Dizendo isto, Almeida começou a procurar, por sobre os moveis primeiro, depois, já impaciente, pela estante, o pomozinho por ele empeçonhado, pela manhã, para a segunda prova.

—Que é que procuras? interpelou-o um dos amigos.

—A cereja envenenada que eu destinara para provar a vocês a eficácia da minha descoberta — respondeu.

—Onde a guardaste?

—Aqui, sobre esse prato, se não me falha a memória. Mas, agora, não há maneira de a encontrar.

Os outros auxiliaram-no na busca, abrindo as gavetas e os armários, sacudindo os tapetes, espiando por sob os moveis.

Debalde!

Uma angustia, muito vaga ainda, começava a confrangê-los.

De repente, Luís lembrou:

—Quem sabe se a “tia” Faustina não o comeu ao fazer a arrumação?

—Meu Deus! — murmurou Almeida, transtornado. — Será possível?

Mais calmo entre todos, Alfredo, gritou para dentro:

—“Tia” Faustina, “tia” Faustina, faça o favor de chegar até aqui no laboratório!

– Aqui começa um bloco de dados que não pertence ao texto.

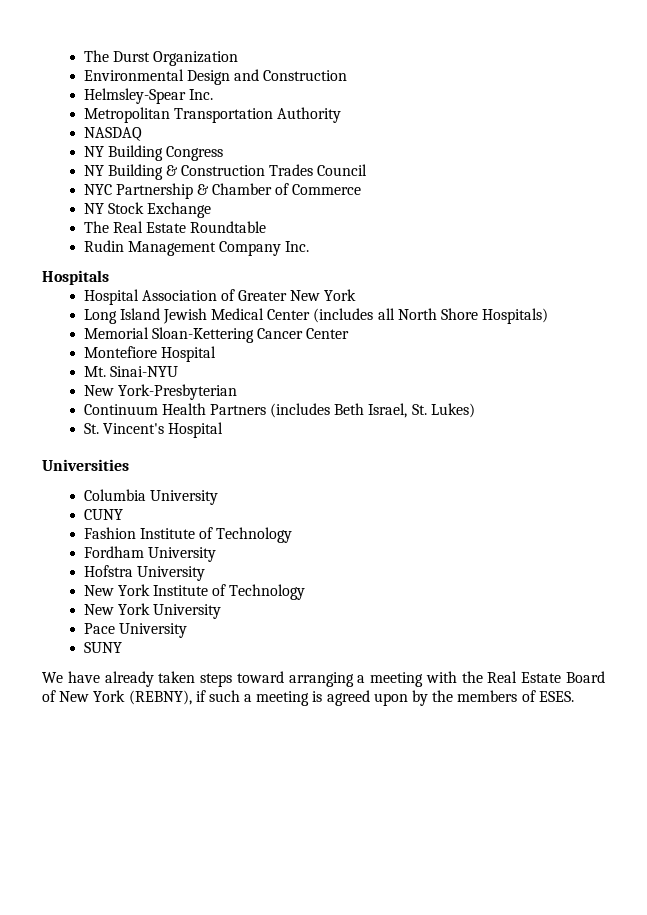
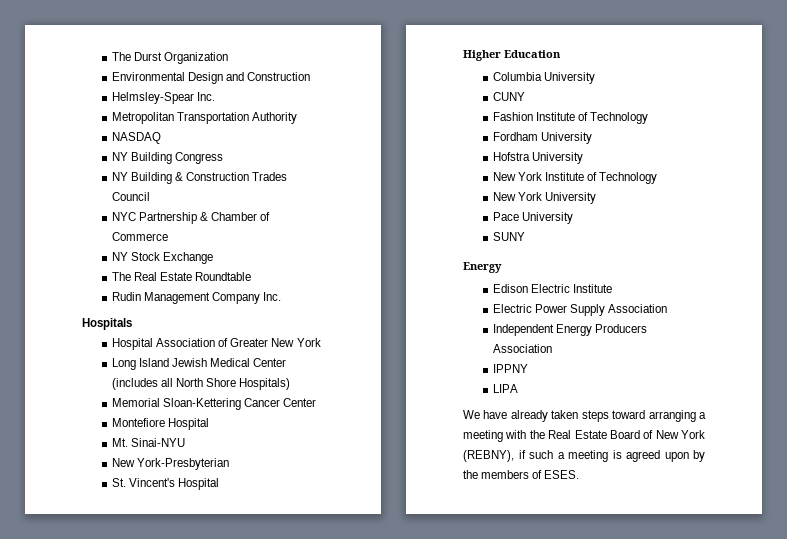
- Continuum Health Partners (includes Beth Israel, St. Lukes)
- Universities
+ Higher Education
  SUNY
+ Energy
+ Edison Electric Institute
+ Electric Power Supply Association
+ Independent Energy Producers Association
+ IPPNY
+ LIPA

Decorreu um minuto antes que, anunciada pelo tilintar das suas inseparáveis chaves, a governante entrasse no aposento:

—Que é que me querem? — perguntou aos três homens, que, pálidos, não ousavam falar.

Vendo que eles não respondiam, repetiu.

—Que é que me querem?

Então, Almeida decidiu-se, a voz ligeiramente trêmula:

—“Tia” Faustina, o que a senhora fez de uma cereja que estava sobre esse prato?

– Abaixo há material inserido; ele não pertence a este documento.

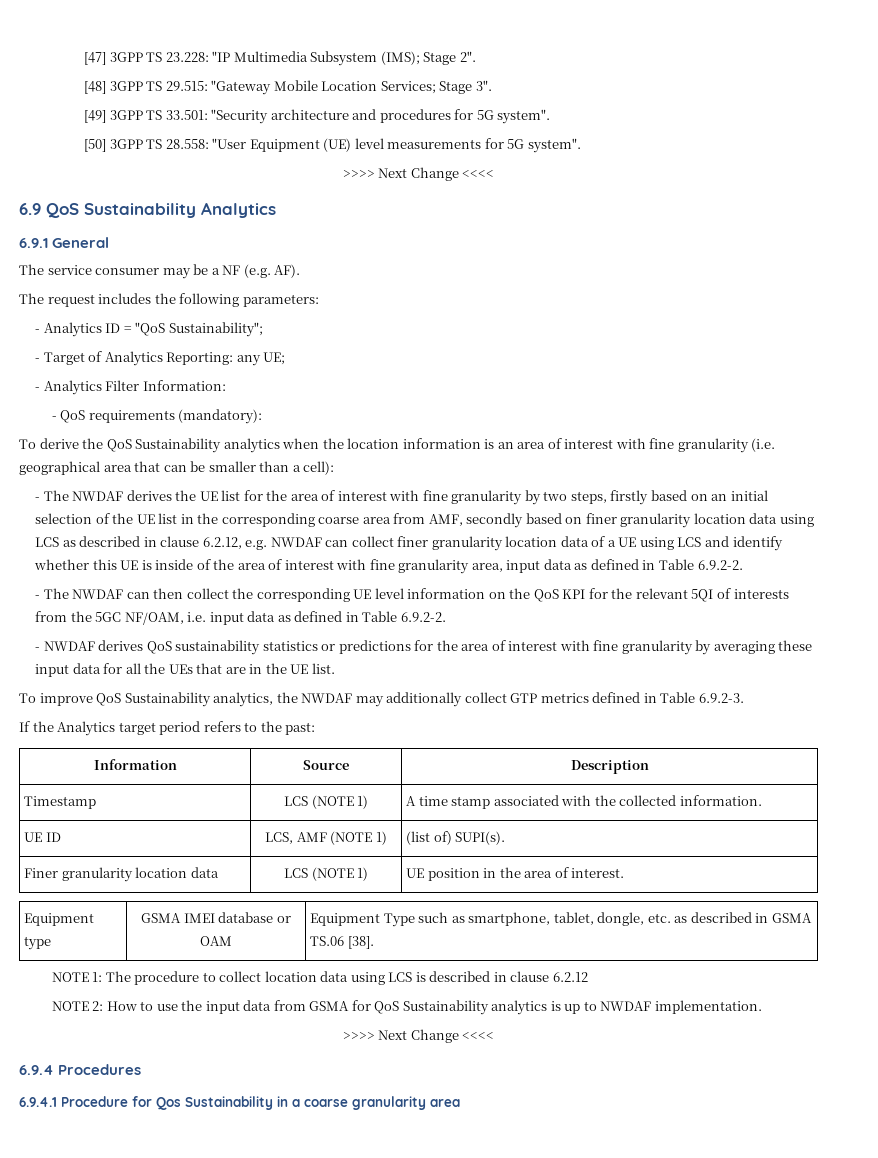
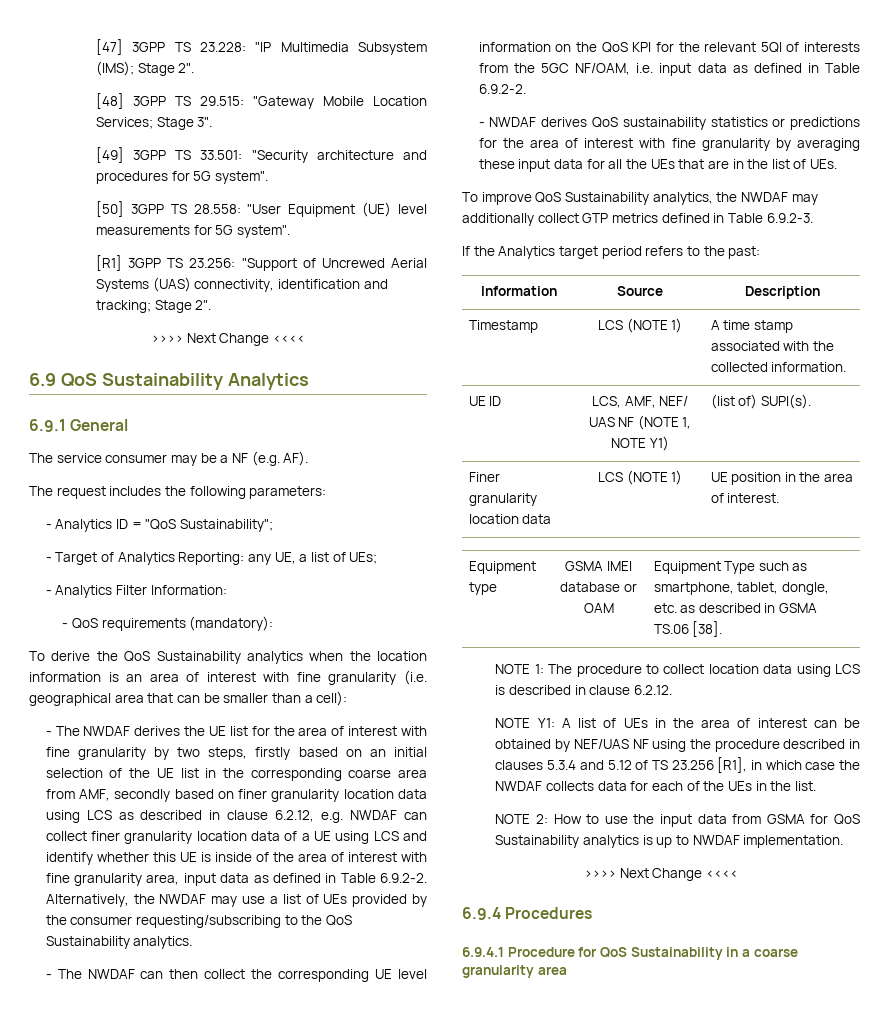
+ [R1] 3GPP TS 23.256: "Support of Uncrewed Aerial Systems (UAS) connectivity, identification and tracking; Stage 2".
- - Target of Analytics Reporting: any UE;
+ - Target of Analytics Reporting: any UE, a list of UEs;
- - The NWDAF derives the UE list for the area of interest with fine granularity by two steps, firstly based on an initial selection of the UE list in the corresponding coarse area from AMF, secondly based on finer granularity location data using LCS as described in clause 6.2.12, e.g. NWDAF can collect finer granularity location data of a UE using LCS and identify whether this UE is inside of the area of interest with fine granularity area, input data as defined in Table 6.9.2-2.
+ - The NWDAF derives the UE list for the area of interest with fine granularity by two steps, firstly based on an initial selection of the UE list in the corresponding coarse area from AMF, secondly based on finer granularity location data using LCS as described in clause 6.2.12, e.g. NWDAF can collect finer granularity location data of a UE using LCS and identify whether this UE is inside of the area of interest with fine granularity area, input data as defined in Table 6.9.2-2. Alternatively, the NWDAF may use a list of UEs provided by the consumer requesting/subscribing to the QoS Sustainability analytics.
- - NWDAF derives QoS sustainability statistics or predictions for the area of interest with fine granularity by averaging these input data for all the UEs that are in the UE list.
+ - NWDAF derives QoS sustainability statistics or predictions for the area of interest with fine granularity by averaging these input data for all the UEs that are in the list of UEs.
- UE ID | LCS, AMF (NOTE 1) | (list of) SUPI(s).
+ UE ID | LCS, AMF, NEF/ UAS NF (NOTE 1, NOTE Y1) | (list of) SUPI(s).
- NOTE 1: The procedure to collect location data using LCS is described in clause 6.2.12
+ NOTE 1: The procedure to collect location data using LCS is described in clause 6.2.12.
+ NOTE Y1: A list of UEs in the area of interest can be obtained by NEF/UAS NF using the procedure described in clauses 5.3.4 and 5.12 of TS 23.256 [R1], in which case the NWDAF collects data for each of the UEs in the list.
- 6.9.4.1 Procedure for Qos Sustainability in a coarse granularity area
+ 6.9.4.1 Procedure for QoS Sustainability in a coarse granularity area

—Uma cereja? Ora essa! Não me lembro — disse a velha; e, fazendo esforço, depois, para recordar-se: — Ah! Esperem um instante… Uma cereja, não é? Pu-la entre as que vos servi ainda agora, à sobremesa.

O mesmo espanto trágico estrangulou os três. Suas faces tornaram-se congestas, salpicadas, aqui e ali, por pequenas manchas lívidas.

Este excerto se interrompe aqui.